* **Goal of the exercise**
Restate, in full and unchanged, the entries that follow, but not their pictures.

* **Information provided**
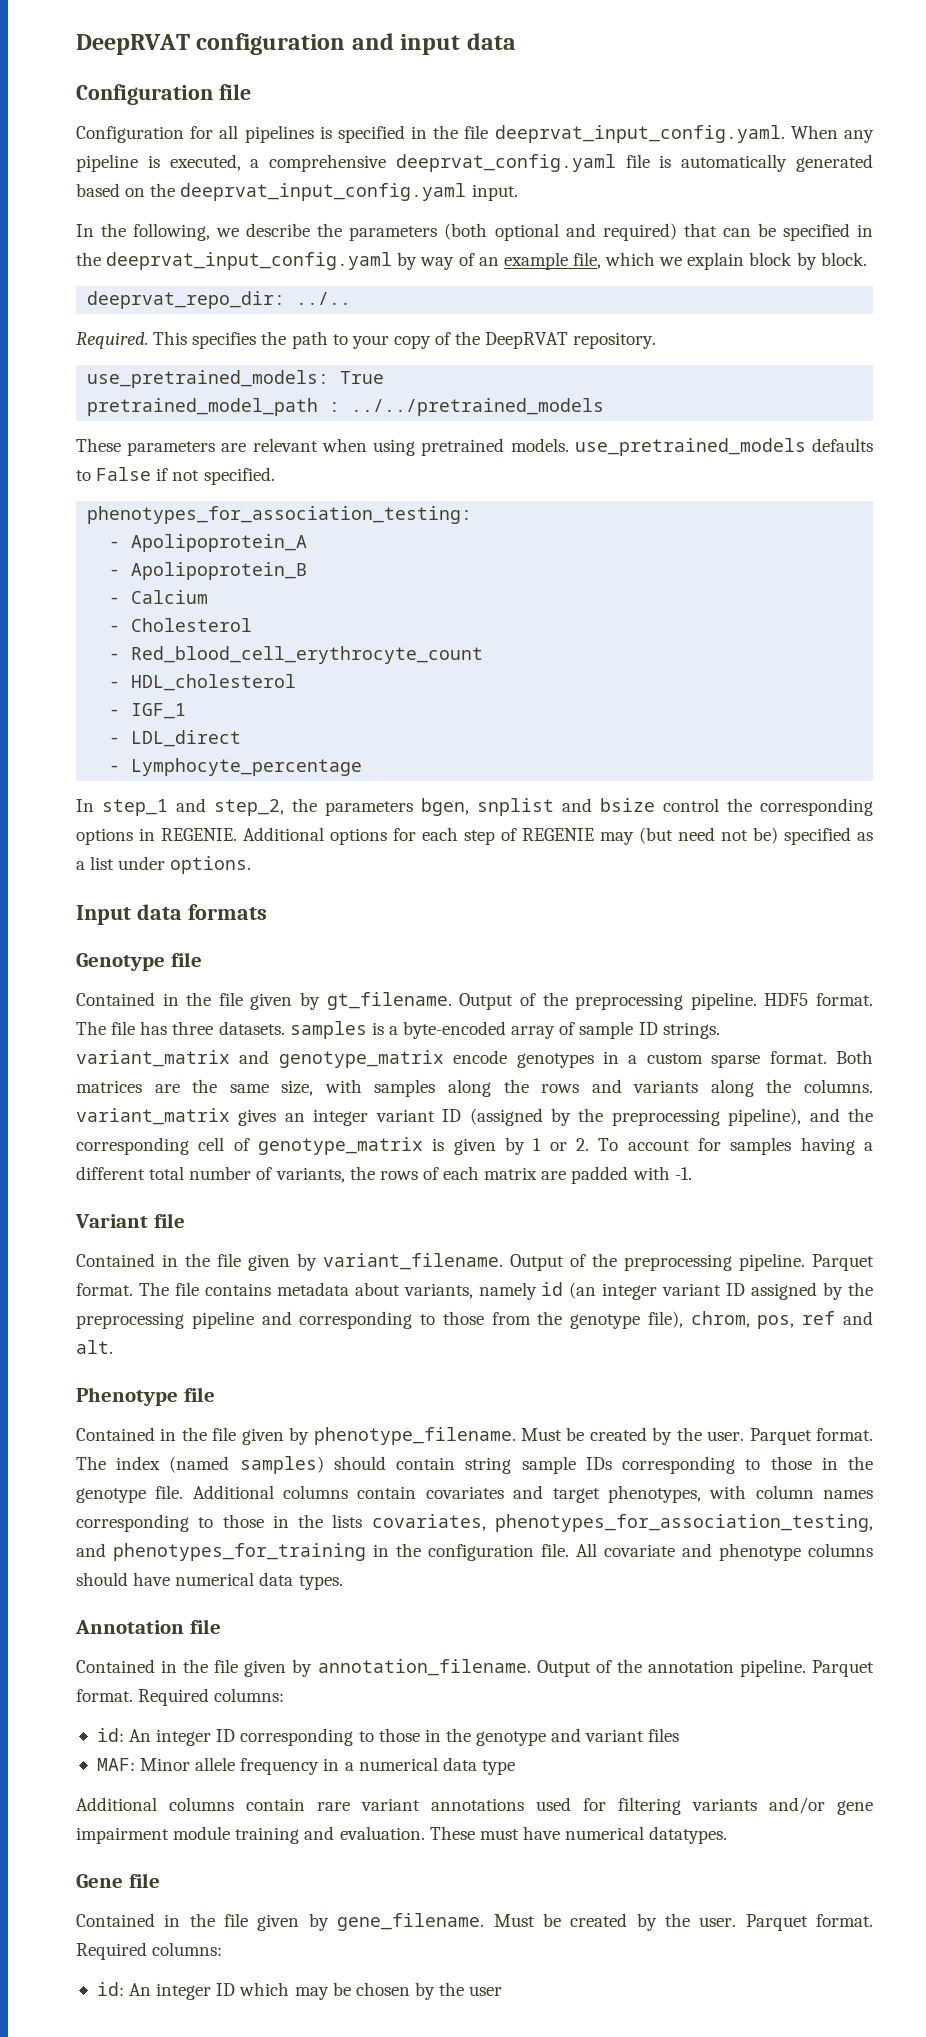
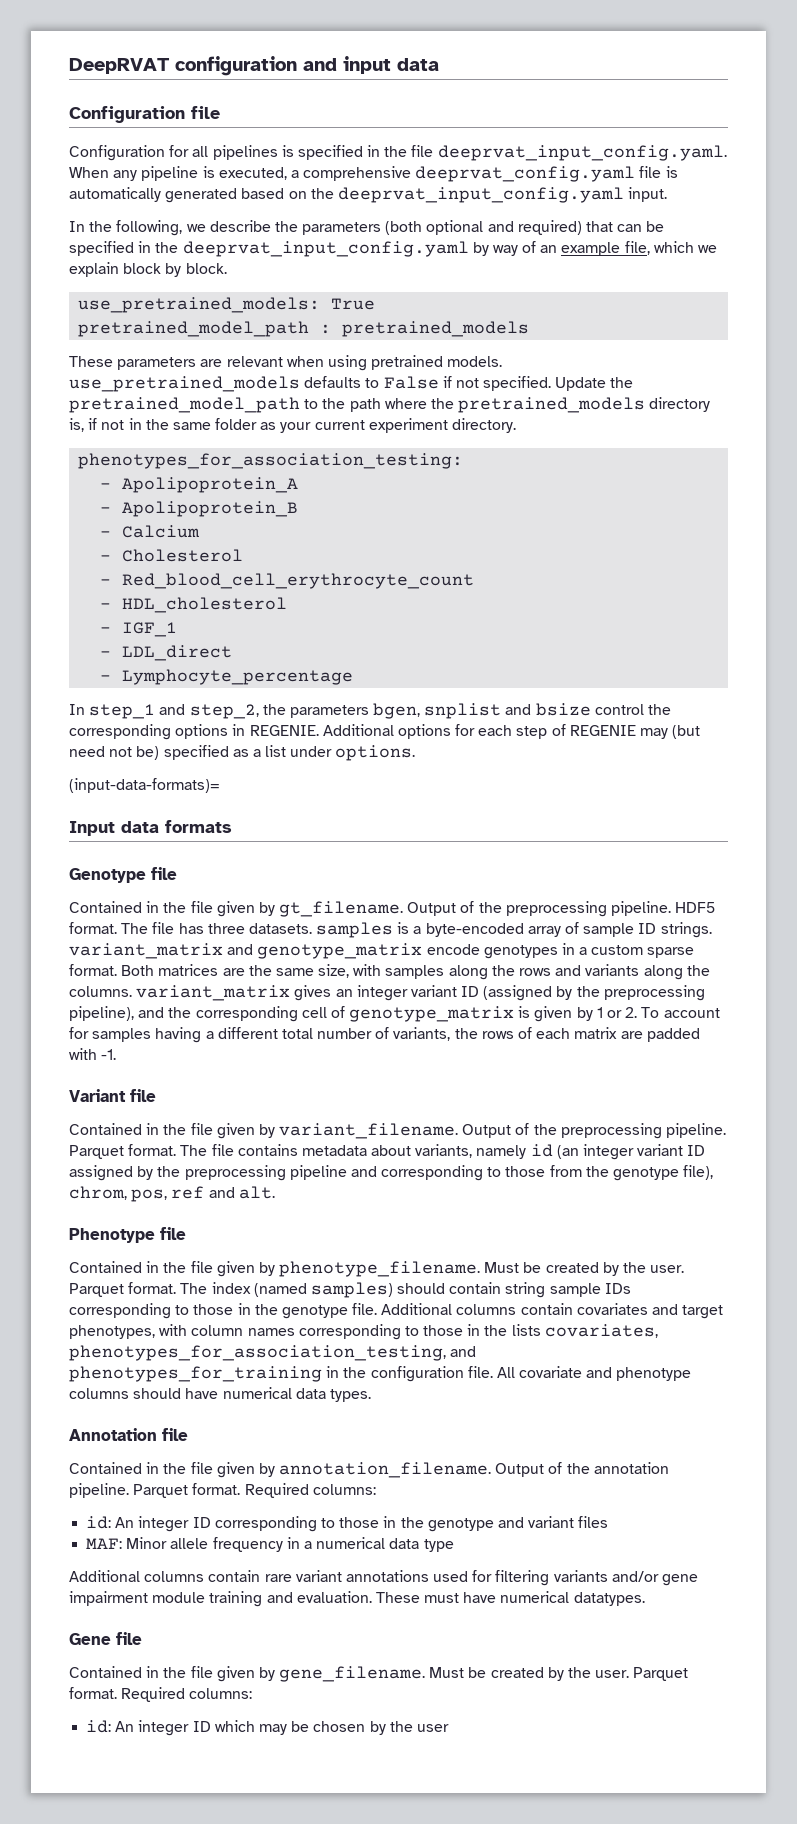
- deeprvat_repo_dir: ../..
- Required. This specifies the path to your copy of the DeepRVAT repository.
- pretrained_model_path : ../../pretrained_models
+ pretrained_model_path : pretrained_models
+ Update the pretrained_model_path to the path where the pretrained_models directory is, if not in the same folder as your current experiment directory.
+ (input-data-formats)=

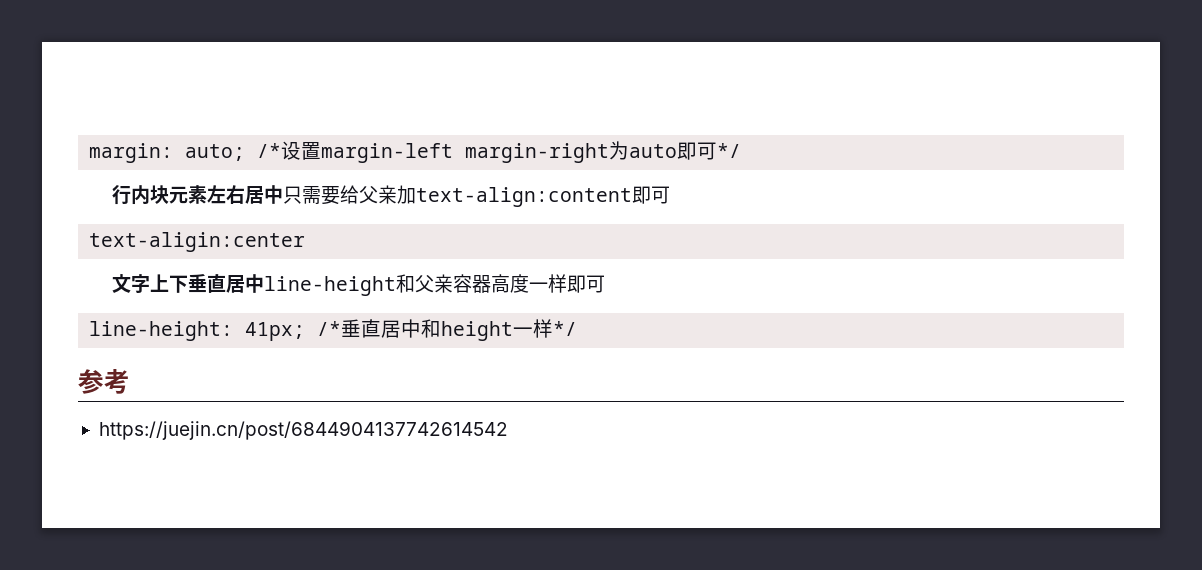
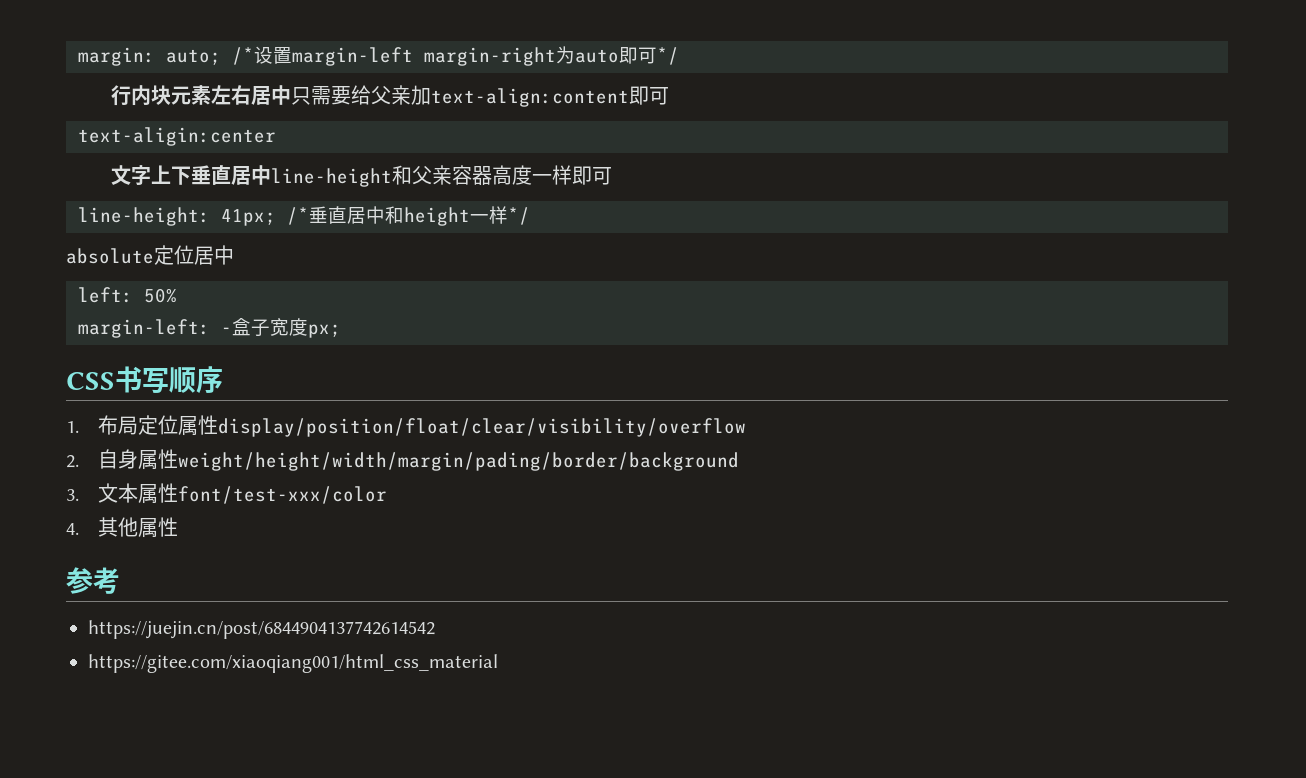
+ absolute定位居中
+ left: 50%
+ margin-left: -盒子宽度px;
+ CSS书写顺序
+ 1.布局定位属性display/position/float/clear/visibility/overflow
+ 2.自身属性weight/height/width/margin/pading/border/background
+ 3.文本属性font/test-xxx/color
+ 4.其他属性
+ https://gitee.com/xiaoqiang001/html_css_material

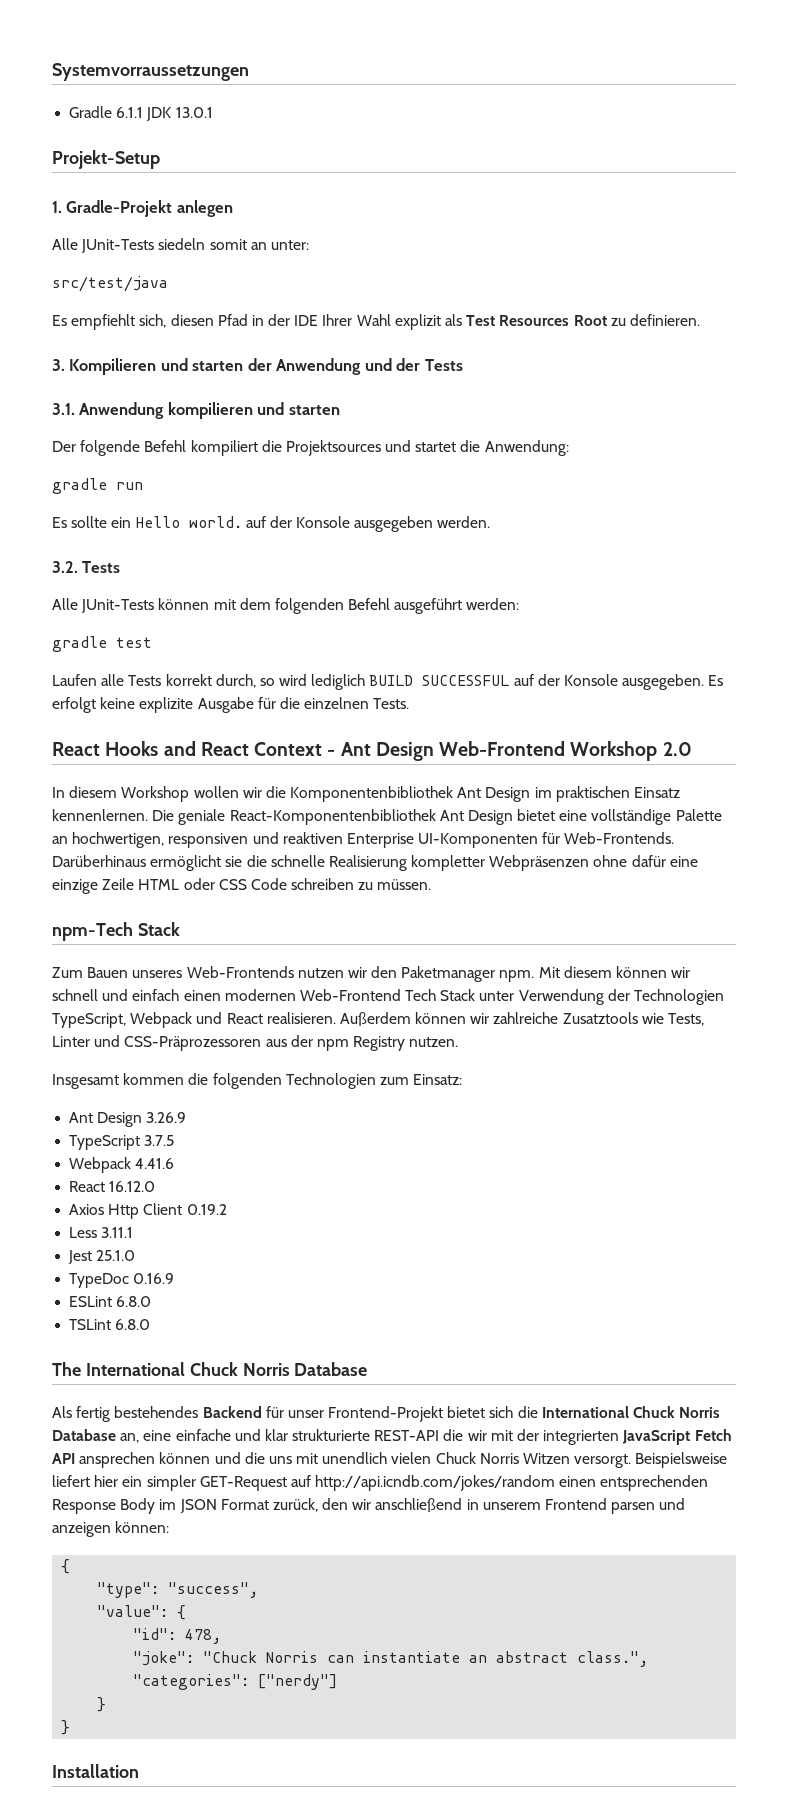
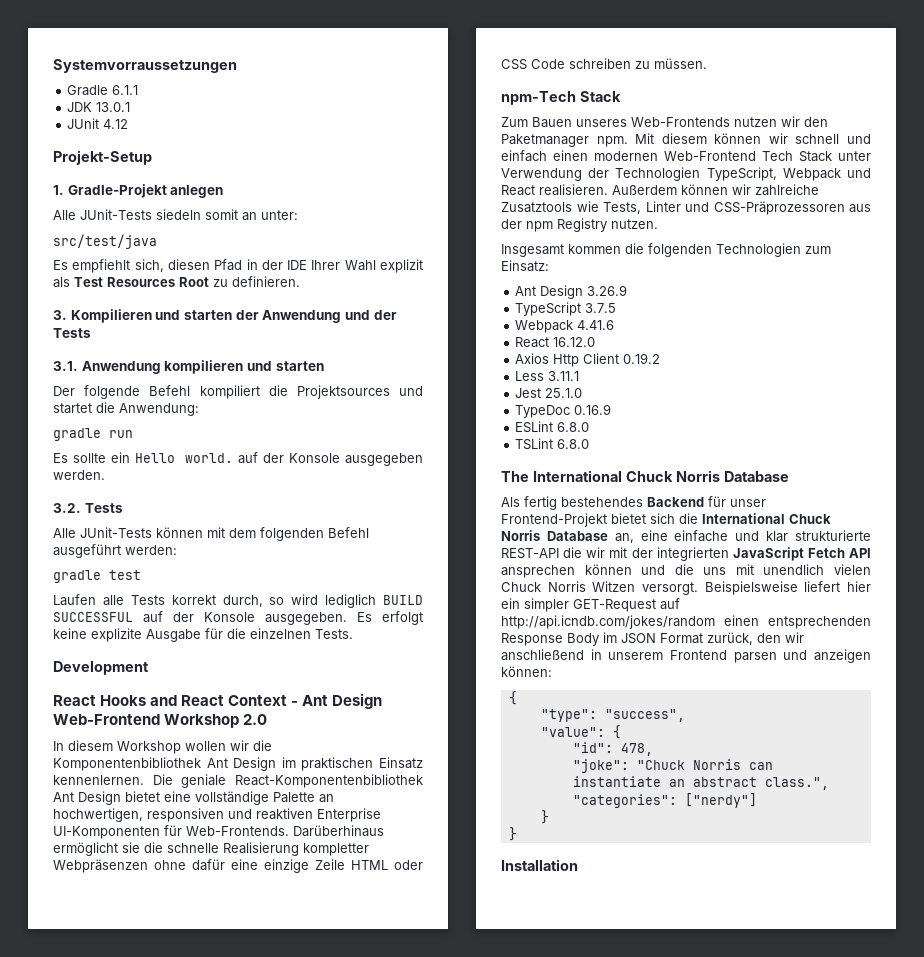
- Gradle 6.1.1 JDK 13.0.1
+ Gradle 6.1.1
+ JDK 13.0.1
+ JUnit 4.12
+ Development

* **Task result**
- deeprvat_repo_dir: ../..
- Required. This specifies the path to your copy of the DeepRVAT repository.
- pretrained_model_path : ../../pretrained_models
+ pretrained_model_path : pretrained_models
+ Update the pretrained_model_path to the path where the pretrained_models directory is, if not in the same folder as your current experiment directory.
+ (input-data-formats)=

+ absolute定位居中
+ left: 50%
+ margin-left: -盒子宽度px;
+ CSS书写顺序
+ 1.布局定位属性display/position/float/clear/visibility/overflow
+ 2.自身属性weight/height/width/margin/pading/border/background
+ 3.文本属性font/test-xxx/color
+ 4.其他属性
+ https://gitee.com/xiaoqiang001/html_css_material

- Gradle 6.1.1 JDK 13.0.1
+ Gradle 6.1.1
+ JDK 13.0.1
+ JUnit 4.12
+ Development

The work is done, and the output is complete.